- **Task**: For this exercise, copy all the data exactly and include none of the pictures.

- **Source data**:
= = =
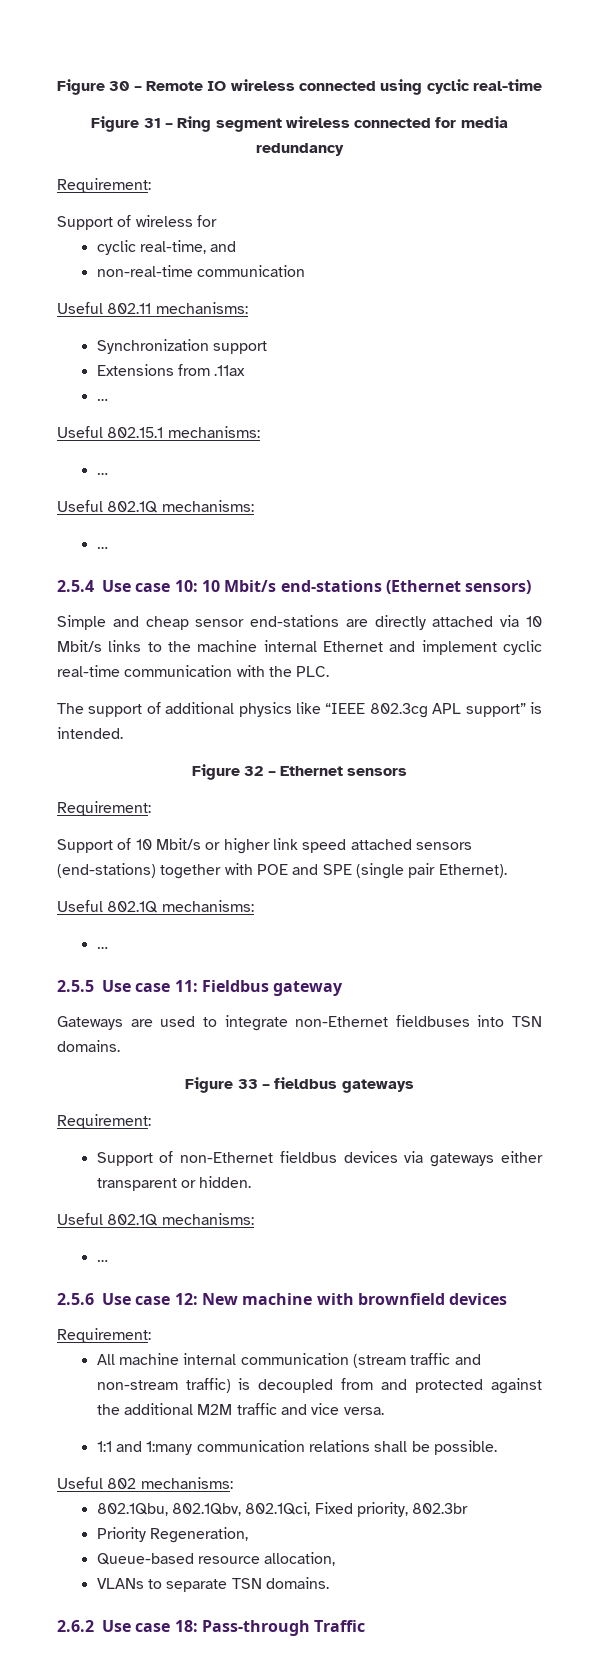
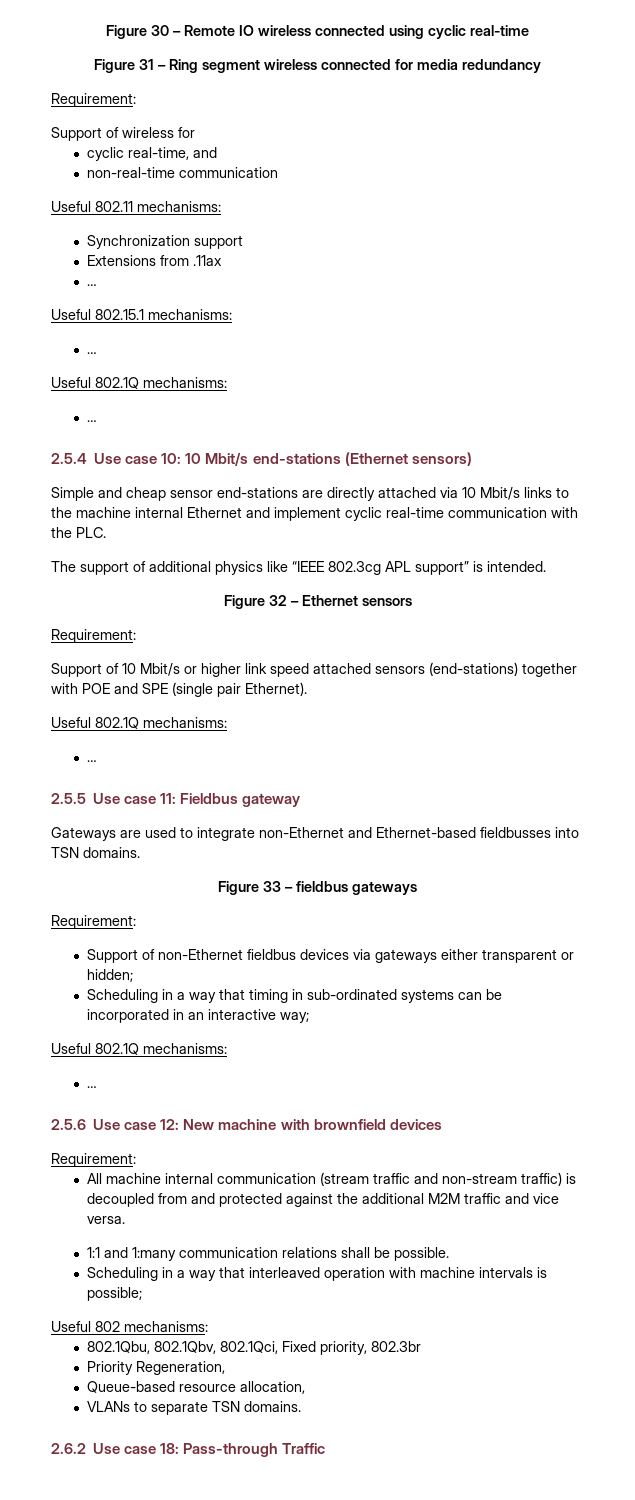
- Gateways are used to integrate non-Ethernet fieldbuses into TSN domains.
+ Gateways are used to integrate non-Ethernet and Ethernet-based fieldbusses into TSN domains.
- Support of non-Ethernet fieldbus devices via gateways either transparent or hidden.
+ Support of non-Ethernet fieldbus devices via gateways either transparent or hidden;
+ Scheduling in a way that timing in sub-ordinated systems can be incorporated in an interactive way;
+ Scheduling in a way that interleaved operation with machine intervals is possible;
= = =
- **Your solution**:
- Gateways are used to integrate non-Ethernet fieldbuses into TSN domains.
+ Gateways are used to integrate non-Ethernet and Ethernet-based fieldbusses into TSN domains.
- Support of non-Ethernet fieldbus devices via gateways either transparent or hidden.
+ Support of non-Ethernet fieldbus devices via gateways either transparent or hidden;
+ Scheduling in a way that timing in sub-ordinated systems can be incorporated in an interactive way;
+ Scheduling in a way that interleaved operation with machine intervals is possible;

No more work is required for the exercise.